Они расстались. Дорожка повела Ольгу к соседнему селу, а Яшка долго еще стоял на холме и не мог поверить, что совсем недавно вот на этом месте ему улыбалась Ольга, потом взмахнула белой косынкой и… улетела. Еще какое-то мгновение косынка белеет, а потом исчезает за крутым травянистым валом. Догнать ее?.. Яшка едва сдержал себя; ему хотелось сделать что-то отчаянное: со всего разбега подскочить к Ольге, посадить на коня и умчаться в степь.
Пошла Ольга на почту.
Понимала ли она, какую тяжесть — и смех, и радость, и вдовьи слезы — берет на свои плечи? Знала ли она, что с сегодняшнего дня люди будут встречать ее тревожными, полными надежды глазами? Мальчишки, выкрикивая: «Почта, почта идет!» — побегут ей навстречу. Простоволосые женщины выбегут из хат, и одна, схватившись за сердце, крикнет на все село: «Люди добрые! Иванко нашелся!», а вторая, испепелившаяся, упадет на дорогу и долго будет биться о землю, и что-то начнет хрипеть в ее груди до тех пор, пока не вырвется страшным криком: «Ой, детки, сироты вы мои…»
Ольга еще не знала, сколько тех «наградных», «похоронных», «без вести пропавших» принесет она матерям, и потому, счастливая и немного беззаботная, медленно шла навстречу мглистым холмам, которые все отступали, отдалялись, и она любовалась прихотливой игрой миража, сугробами снега, таявшими в высоком синем небе, и не могла никак наглядеться.
До Сасова не так далеко, и все-таки, возвращаясь с почты, Ольга почувствовала усталость. Жара немного спала, голубые тени обрывов ложились на спокойную гладь Ингула. Широкий плес, образовавшийся по течению реки, был как будто усыпан серебром или битым стеклом — вода играла ослепительным блеском. Застучали Ольгины туфли по деревянному мостику, и, тяжело дыша, девушка поднялась на гору. Отсюда открывался широкий простор заингульской степи; длинная полоса весенней пашни, словно черный пояс, опоясывала холмистую равнину; на вспаханном поле кое-где остались зеленые островки, где торчали фашистские танки и пушки. Возле поля, недалеко от ухабистой дороги, расположились на отдых колхозники: кто лежал на земле, подложив фуфайку под голову, кто сидел возле мешков, кто собирал щавель на выгоне, а шустрые мальчишки бегали между коз друг за другом.

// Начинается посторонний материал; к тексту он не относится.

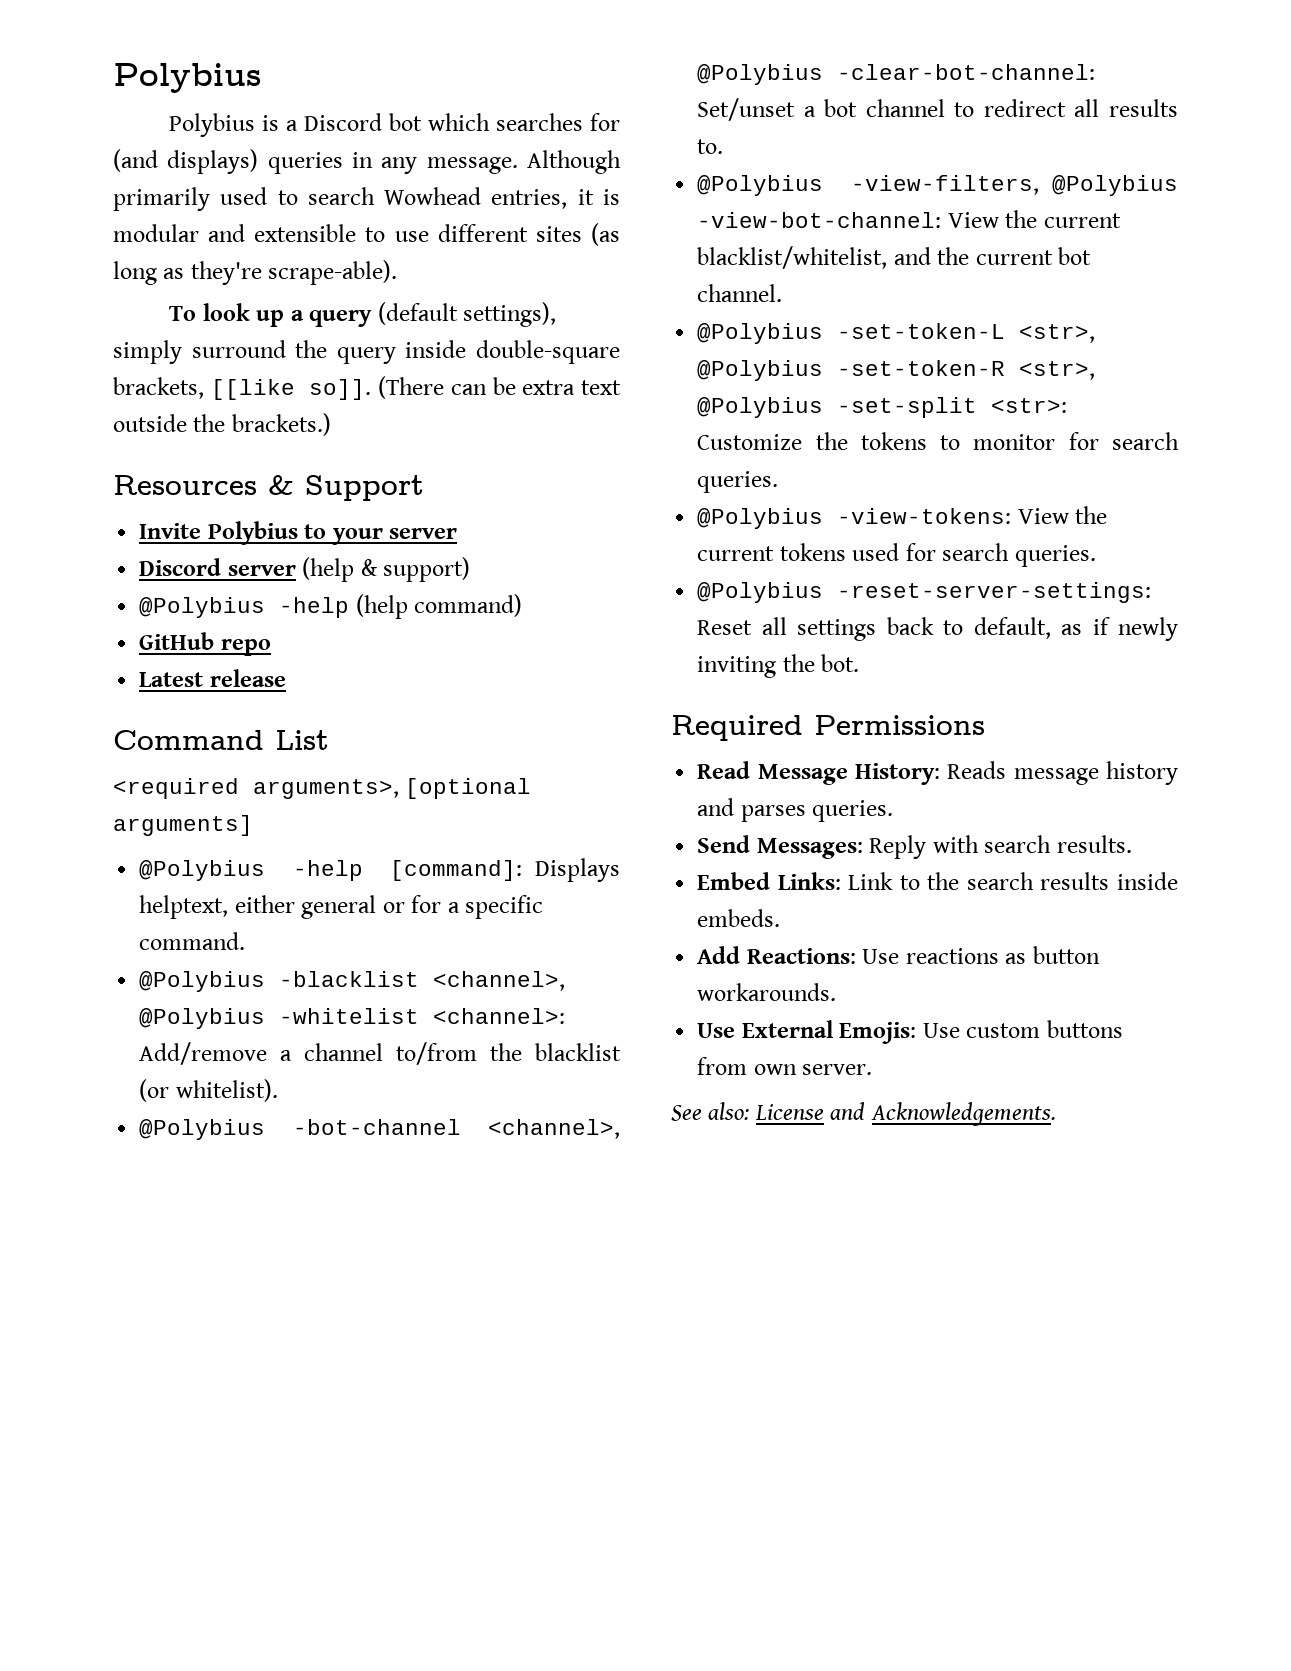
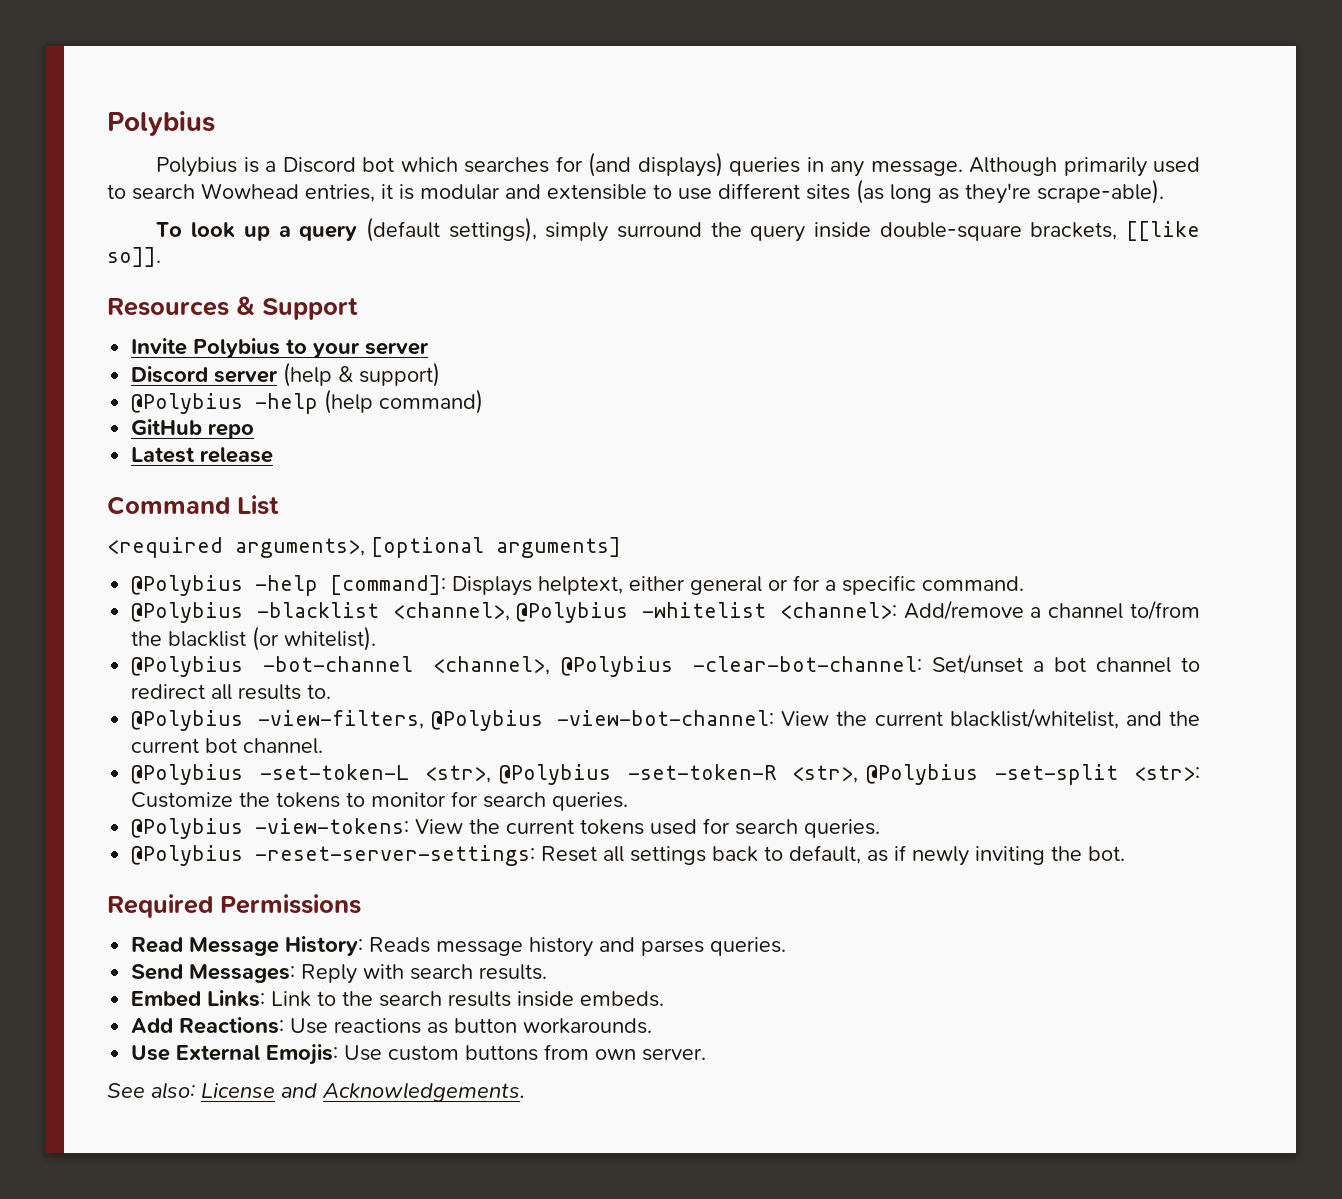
- (There can be extra text outside the brackets.)

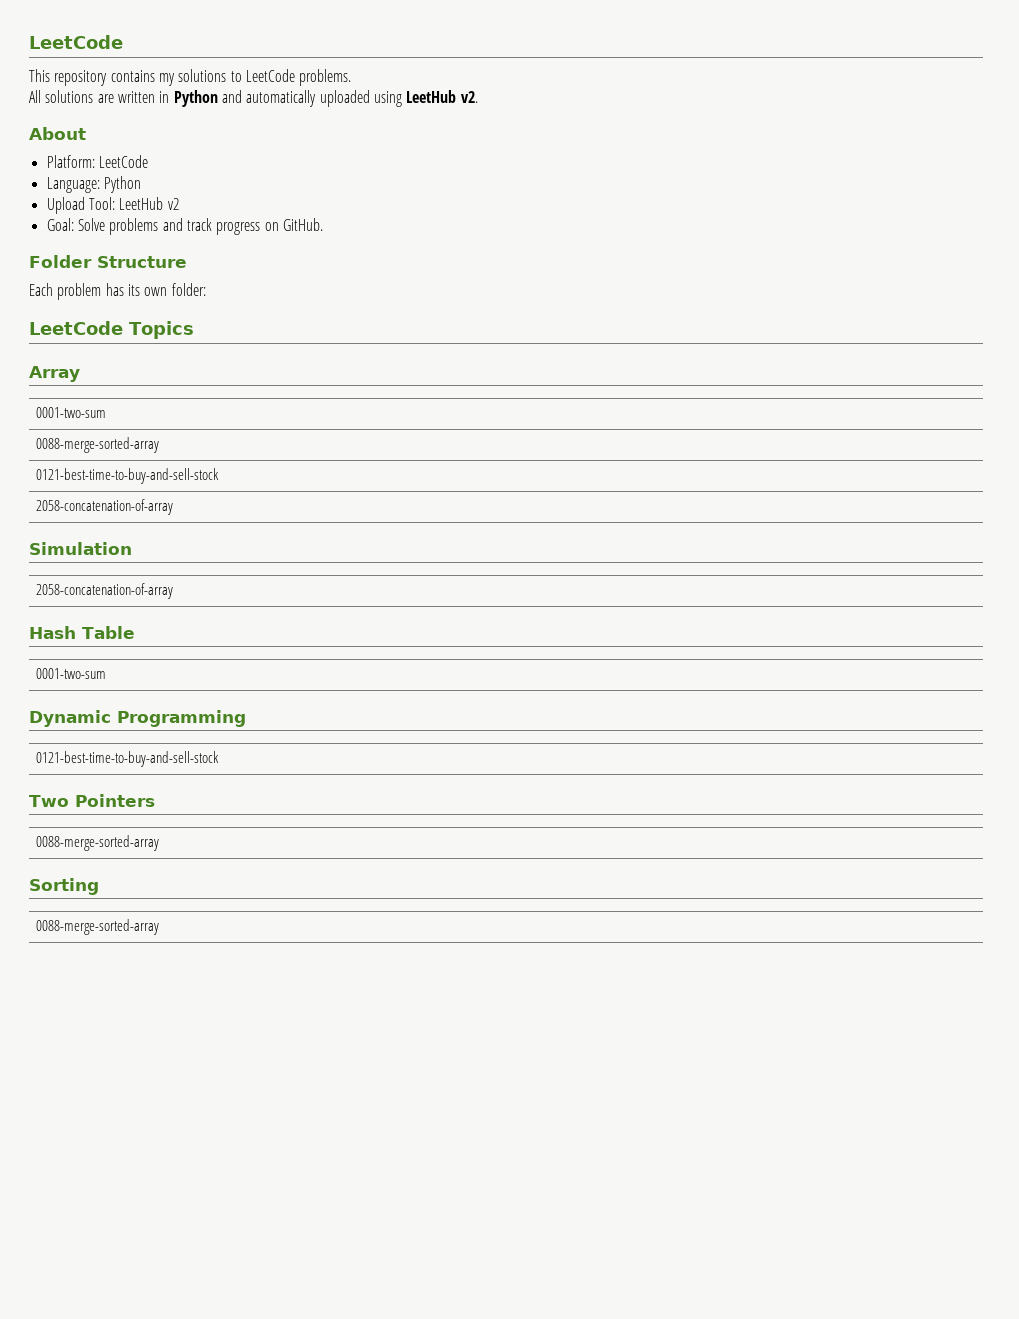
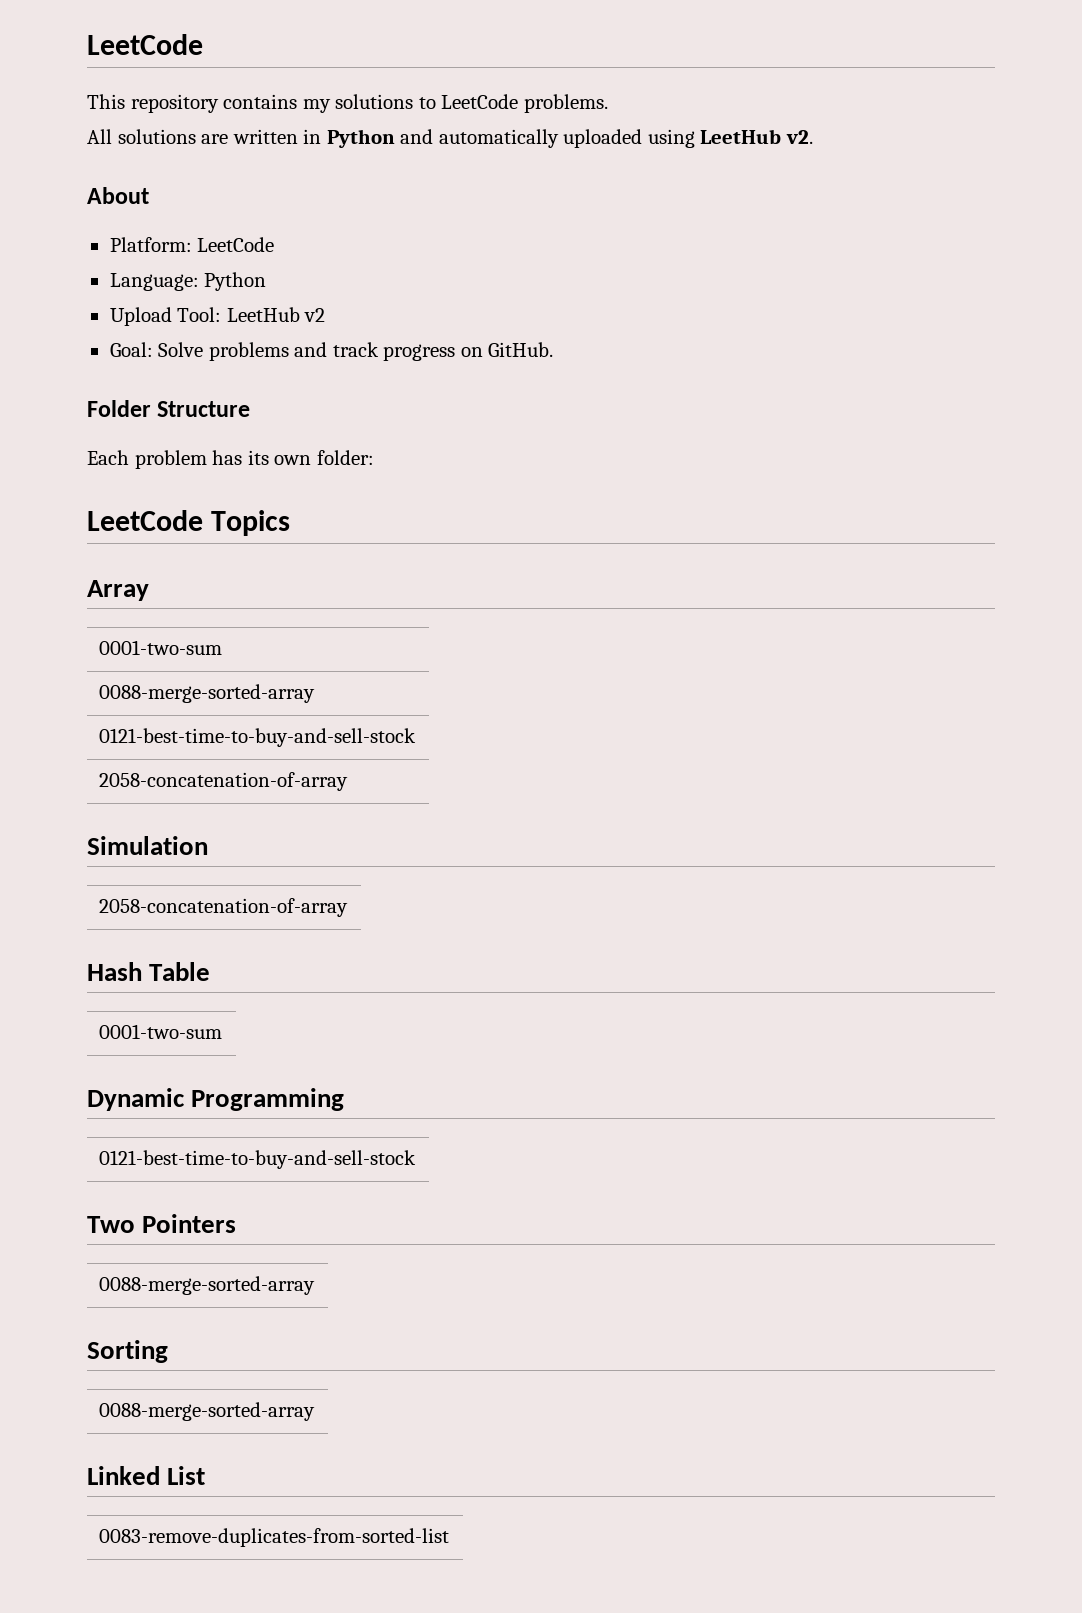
+ Linked List
+ 0083-remove-duplicates-from-sorted-list

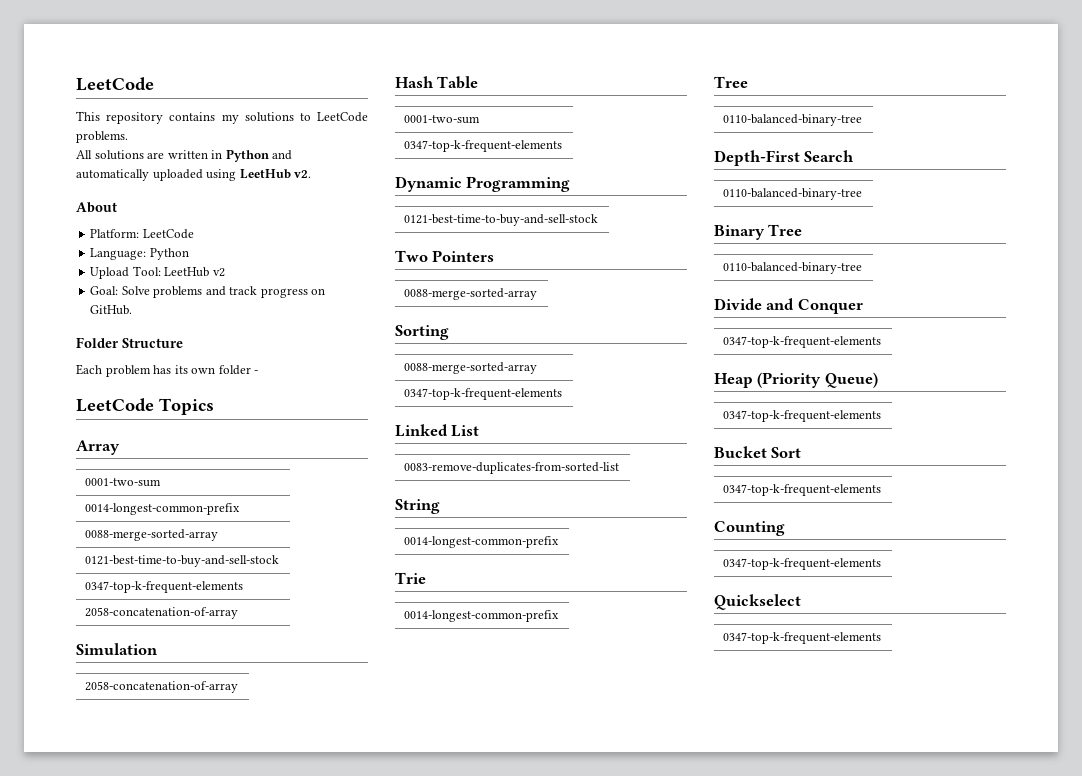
- Each problem has its own folder:
+ Each problem has its own folder -
  Array
  0001-two-sum
+ 0014-longest-common-prefix
  0088-merge-sorted-array
  0121-best-time-to-buy-and-sell-stock
+ 0347-top-k-frequent-elements
  Hash Table
  0001-two-sum
+ 0347-top-k-frequent-elements
  Sorting
  0088-merge-sorted-array
+ 0347-top-k-frequent-elements
+ String
+ 0014-longest-common-prefix
+ Trie
+ 0014-longest-common-prefix
+ Tree
+ 0110-balanced-binary-tree
+ Depth-First Search
+ 0110-balanced-binary-tree
+ Binary Tree
+ 0110-balanced-binary-tree
+ Divide and Conquer
+ 0347-top-k-frequent-elements
+ Heap (Priority Queue)
+ 0347-top-k-frequent-elements
+ Bucket Sort
+ 0347-top-k-frequent-elements
+ Counting
+ 0347-top-k-frequent-elements
+ Quickselect
+ 0347-top-k-frequent-elements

Вдали показалась приплюснутая серая черепаха; танк, громыхая, полз вдоль пашни, то исчезая в низине, то переваливаясь с надсадным ревом через бугры. Но бабы, которые сейчас отдыхали, смотрели не в степь, а на мост. Сюда, к колхозникам, и направлялась Ольга. Шла она как-то нетвердо и неуверенно. Наверное, собирала последние силы; казалось, еще немного — и она упадет на дорогу. У каждого вздрогнуло сердце: новость несет! И тогда впервые разнеслись детские голоса:
— Почта! Почта идет!
Детвора закружила вокруг девушки, ребята прыгали, протягивали к ней руки, и, сбитая с толку, Ольга размахивала письмом над разинутыми ртами:
— Не вам! Не вам, галчата!
Вот и женщины, испуганные и удивленные, сразу спохватились и, расталкивая детей: «Убирайтесь, чумазые!» — тесным кольцом окружили Ольгу; едва сдерживая волнение, они ловили глазами треугольничек, а над толпой уже неслось:
— Письмо!.. Неужели письмо? Для кого?..
Ольга встала на носки, поверх голов в толпе она искала кого-то:
— Федо́ра!.. Где Федора Яценко?
Женщины расступились, в узеньком проходе напротив Ольги застыла Федора — толстая молодуха, плечи круглые, твердое лицо с тяжелым подбородком, лоб точно мужицкая ладонь. Она недоуменно смотрела на людей.
— Танцуй, Федора! — протянула ей письма почтальонша. — Гопак танцуй, а то не дам!.. Письмо с фронта!
— Отдай! — вскрикнула Федора и, бросившись на Ольгу, как коршун на цыпленка, выхватила из рук письмо, вскрыла его и… будто ослепла. Из конверта что-то упало, но она не увидела: глаза наполнились слезами, руки дрожали, скомканный лист прижала к губам, залилась глухим плачем.
Кто-то поднял листок, вывалившийся из конверта.
— Эге, да это ж фотография!
— Смотри!.. Василий! Федорин Василий!
— Что вы? Когда на фронт уходил, был такой невзрачный. А это же мужчина!
— Настоящий солдат. Усы отрастил! Еще и улыбается: не иначе как девкам подмаргивает…
Женщины набросились на Федору:
— Чего ж ты стоишь? Одурела от счастья, что ли? Танцуй, тебе говорят!
А Федору точно обухом кто-то стукнул по голове: слова сказать не может. И вдруг словно выдохнула горячий клубок, ставший ей поперек горла.
— Оленька, кукушечка! — она схватила Ольгу и закружилась с ней, как с ребенком, и защебетала: — Задушу, задушу тебя, ягодка! Ой спасибо, ой спасибо, ой прости меня, бабу-дуру!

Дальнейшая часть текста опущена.